Modified nucleoside analogs quite active against coronaviruses are both pyrimidine derivatives 54–58 [60, 68–71] and purine derivatives 60 [73], 61 [74], 63 [74], and 64 [77] (Fig. 6), which was also confirmed by in vitro testing. The main target of inhibitors of this chemotype is the viral guanine-N7-methyltransferase nsp14. Carmofur 55 [60, 69] is the only to exhibit pronounced activity (IC50 0.2 μM) against the protease SARS-CoV-2 3CLpro/Mpro protease. In general, pyrimidine derivatives are more active than purine derivatives. In this group, a particular place belongs to pyrrolo[2,1-f][1,2,4]triazine derivative 62 [75, 76] (remdisivir), which is actually a prodrug. Evidence for the efficiency of remdisivir 62 was obtained in clinical trials, and it already actively used in medical practice. The same can be said about favipiravir 59 [72], a prodrug which is widely used in the treatment of COVID-19 and is an analog of both pyrimidine and purine nucleosides.
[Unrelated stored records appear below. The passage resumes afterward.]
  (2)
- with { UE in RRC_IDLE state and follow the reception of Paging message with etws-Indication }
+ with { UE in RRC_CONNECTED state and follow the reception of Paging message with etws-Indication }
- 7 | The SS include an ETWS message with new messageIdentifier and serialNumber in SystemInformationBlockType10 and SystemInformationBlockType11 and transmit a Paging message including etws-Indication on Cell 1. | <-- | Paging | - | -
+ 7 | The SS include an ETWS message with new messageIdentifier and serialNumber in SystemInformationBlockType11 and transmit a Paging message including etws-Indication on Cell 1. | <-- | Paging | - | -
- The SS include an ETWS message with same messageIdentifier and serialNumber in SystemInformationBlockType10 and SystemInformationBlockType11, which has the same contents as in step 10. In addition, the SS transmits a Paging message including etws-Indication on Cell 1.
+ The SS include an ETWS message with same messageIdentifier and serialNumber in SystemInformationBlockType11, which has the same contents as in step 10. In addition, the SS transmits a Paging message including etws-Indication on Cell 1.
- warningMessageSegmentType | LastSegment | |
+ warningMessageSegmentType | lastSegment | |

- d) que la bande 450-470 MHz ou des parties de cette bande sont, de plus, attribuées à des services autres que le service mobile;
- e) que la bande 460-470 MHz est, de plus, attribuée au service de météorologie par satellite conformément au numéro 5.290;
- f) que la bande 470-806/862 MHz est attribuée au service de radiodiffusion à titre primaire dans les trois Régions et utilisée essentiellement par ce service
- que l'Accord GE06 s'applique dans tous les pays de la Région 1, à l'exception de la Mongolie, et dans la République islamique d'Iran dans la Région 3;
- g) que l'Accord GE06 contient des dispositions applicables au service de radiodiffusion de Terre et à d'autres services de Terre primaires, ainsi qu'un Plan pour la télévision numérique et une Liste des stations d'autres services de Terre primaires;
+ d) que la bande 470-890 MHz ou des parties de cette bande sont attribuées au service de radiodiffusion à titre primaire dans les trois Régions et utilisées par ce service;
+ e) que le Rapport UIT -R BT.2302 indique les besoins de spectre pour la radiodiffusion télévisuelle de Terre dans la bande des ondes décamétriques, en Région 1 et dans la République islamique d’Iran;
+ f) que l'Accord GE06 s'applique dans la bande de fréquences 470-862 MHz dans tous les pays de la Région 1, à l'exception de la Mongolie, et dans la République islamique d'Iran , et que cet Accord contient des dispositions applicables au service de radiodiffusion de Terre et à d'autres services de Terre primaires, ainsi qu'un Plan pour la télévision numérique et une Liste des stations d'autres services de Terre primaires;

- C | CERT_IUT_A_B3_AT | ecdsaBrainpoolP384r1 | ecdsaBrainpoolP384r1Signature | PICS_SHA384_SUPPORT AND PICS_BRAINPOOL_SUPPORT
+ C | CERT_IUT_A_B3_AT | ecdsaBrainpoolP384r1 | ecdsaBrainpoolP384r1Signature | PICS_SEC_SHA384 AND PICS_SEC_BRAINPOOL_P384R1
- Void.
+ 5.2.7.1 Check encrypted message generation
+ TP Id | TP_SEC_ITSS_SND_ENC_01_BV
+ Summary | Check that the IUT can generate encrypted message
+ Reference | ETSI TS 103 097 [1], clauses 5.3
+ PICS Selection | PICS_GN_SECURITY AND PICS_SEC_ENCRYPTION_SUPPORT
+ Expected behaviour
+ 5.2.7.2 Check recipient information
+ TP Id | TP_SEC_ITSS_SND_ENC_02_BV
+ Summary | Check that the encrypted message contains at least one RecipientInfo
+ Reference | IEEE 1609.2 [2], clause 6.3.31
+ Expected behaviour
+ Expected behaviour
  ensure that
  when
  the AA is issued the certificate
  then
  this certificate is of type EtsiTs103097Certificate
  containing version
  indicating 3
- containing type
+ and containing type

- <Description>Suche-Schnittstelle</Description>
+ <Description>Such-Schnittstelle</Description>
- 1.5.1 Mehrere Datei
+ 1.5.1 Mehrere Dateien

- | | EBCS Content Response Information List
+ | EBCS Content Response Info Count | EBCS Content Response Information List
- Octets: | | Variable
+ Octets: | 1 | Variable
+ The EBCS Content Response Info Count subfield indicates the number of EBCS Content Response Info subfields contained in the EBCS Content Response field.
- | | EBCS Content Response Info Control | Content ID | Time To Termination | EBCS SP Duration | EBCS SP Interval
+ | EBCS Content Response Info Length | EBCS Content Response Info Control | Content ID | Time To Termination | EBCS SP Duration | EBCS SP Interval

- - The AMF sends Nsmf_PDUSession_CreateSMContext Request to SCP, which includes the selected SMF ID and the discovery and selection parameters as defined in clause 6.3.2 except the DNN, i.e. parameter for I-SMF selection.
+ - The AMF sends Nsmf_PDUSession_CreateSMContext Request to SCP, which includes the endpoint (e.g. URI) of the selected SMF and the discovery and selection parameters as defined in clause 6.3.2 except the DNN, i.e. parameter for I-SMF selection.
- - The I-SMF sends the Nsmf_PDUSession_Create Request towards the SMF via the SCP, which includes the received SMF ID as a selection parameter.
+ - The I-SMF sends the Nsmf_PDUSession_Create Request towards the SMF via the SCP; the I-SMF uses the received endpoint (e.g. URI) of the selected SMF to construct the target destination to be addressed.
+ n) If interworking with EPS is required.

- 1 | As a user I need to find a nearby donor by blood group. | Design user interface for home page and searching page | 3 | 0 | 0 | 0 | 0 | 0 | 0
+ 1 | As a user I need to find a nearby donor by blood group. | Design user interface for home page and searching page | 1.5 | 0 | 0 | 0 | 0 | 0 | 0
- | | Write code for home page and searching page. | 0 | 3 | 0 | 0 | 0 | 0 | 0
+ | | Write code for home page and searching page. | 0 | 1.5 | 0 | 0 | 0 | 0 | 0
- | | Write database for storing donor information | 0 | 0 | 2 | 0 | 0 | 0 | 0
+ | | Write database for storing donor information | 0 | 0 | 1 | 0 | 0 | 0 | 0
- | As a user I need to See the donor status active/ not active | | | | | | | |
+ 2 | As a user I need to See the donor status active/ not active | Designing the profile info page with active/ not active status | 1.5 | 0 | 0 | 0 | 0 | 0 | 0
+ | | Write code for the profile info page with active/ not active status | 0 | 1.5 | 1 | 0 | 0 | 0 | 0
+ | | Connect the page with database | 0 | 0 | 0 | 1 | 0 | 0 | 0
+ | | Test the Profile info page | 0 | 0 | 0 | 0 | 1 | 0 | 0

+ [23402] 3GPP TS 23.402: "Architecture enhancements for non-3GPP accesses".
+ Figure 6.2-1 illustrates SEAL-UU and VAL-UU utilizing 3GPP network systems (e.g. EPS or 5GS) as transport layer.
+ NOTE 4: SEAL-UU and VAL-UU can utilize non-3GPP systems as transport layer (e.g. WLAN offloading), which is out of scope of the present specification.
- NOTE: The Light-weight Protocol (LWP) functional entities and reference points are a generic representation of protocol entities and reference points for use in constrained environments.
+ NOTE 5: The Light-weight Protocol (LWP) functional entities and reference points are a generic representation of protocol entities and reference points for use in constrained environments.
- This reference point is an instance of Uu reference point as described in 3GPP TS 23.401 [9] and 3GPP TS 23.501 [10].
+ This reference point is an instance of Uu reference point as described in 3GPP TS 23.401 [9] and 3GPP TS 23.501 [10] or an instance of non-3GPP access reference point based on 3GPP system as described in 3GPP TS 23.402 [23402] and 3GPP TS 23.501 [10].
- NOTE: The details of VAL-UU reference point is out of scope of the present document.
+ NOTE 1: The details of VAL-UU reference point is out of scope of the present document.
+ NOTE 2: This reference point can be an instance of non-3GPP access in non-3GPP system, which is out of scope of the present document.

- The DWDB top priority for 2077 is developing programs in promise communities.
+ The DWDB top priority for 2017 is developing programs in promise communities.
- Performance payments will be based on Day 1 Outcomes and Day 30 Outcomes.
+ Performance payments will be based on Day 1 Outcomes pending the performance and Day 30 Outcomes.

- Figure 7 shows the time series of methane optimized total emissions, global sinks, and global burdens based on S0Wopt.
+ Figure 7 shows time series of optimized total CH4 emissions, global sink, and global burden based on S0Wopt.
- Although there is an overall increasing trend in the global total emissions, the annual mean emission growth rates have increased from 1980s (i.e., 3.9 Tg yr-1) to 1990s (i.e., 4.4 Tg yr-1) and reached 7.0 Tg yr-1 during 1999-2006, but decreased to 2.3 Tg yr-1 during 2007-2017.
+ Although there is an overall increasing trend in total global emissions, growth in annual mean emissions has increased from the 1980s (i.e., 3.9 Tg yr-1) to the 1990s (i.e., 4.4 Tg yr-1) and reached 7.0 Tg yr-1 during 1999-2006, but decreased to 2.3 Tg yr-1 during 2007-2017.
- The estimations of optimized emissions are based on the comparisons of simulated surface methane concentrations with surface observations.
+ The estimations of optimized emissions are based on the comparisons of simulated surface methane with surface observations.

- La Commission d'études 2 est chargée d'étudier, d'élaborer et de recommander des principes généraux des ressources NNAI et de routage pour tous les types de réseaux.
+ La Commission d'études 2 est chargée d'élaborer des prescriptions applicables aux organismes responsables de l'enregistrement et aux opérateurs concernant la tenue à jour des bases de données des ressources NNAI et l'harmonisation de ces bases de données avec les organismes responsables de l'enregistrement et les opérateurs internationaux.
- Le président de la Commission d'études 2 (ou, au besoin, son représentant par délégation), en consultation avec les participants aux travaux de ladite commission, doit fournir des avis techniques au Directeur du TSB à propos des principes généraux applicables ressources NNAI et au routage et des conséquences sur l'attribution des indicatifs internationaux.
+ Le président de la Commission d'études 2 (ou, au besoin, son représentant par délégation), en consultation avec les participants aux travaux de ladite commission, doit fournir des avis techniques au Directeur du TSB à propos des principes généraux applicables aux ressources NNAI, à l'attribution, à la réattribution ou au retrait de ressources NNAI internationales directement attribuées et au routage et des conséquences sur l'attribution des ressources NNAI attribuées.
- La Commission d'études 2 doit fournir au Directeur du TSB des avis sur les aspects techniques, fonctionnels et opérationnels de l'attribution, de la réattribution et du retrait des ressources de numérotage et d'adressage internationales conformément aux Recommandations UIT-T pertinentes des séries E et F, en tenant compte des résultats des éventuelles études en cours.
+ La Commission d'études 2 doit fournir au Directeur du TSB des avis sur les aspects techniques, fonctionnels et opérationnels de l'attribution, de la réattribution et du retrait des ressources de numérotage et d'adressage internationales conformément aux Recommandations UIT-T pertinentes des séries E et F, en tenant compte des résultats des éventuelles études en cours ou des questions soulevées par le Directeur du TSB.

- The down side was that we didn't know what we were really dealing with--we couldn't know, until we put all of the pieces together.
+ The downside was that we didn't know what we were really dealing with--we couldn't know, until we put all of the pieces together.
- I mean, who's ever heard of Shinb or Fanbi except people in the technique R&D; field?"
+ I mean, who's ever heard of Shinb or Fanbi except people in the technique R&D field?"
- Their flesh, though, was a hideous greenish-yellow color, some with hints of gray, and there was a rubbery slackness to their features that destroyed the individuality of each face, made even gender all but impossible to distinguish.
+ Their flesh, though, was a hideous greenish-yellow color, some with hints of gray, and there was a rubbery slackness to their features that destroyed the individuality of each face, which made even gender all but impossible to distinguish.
Structures of nucleoside analogs 54–64.
Unexpected is the presence of a sufficiently high antiviral activity in sulfides 65–67 [78–82] and disulfides 68–74 [83, 84], containing aromatic and nitrogenous heteroaromatic substituents, unexpectedly showed quite a high antiviral activity. In this group, disulfiram 68 [83] (Fig. 7) deserves special mention: it contains no cyclic fragments but has an appreciable activity against the MERS-CoV virus.
Structures of sulfides and disulfides 65–74.
Six-membered nitrogenous heterocycles, including widely known protein kinase inhibitors (tinibs) 75–80 [57, 85, 86], occupy a large place among compounds active against coronaviruses. Among tinibs, we would like to mention nilotinib 75 [85] (IC50<0.01 µM) (Fig. 8).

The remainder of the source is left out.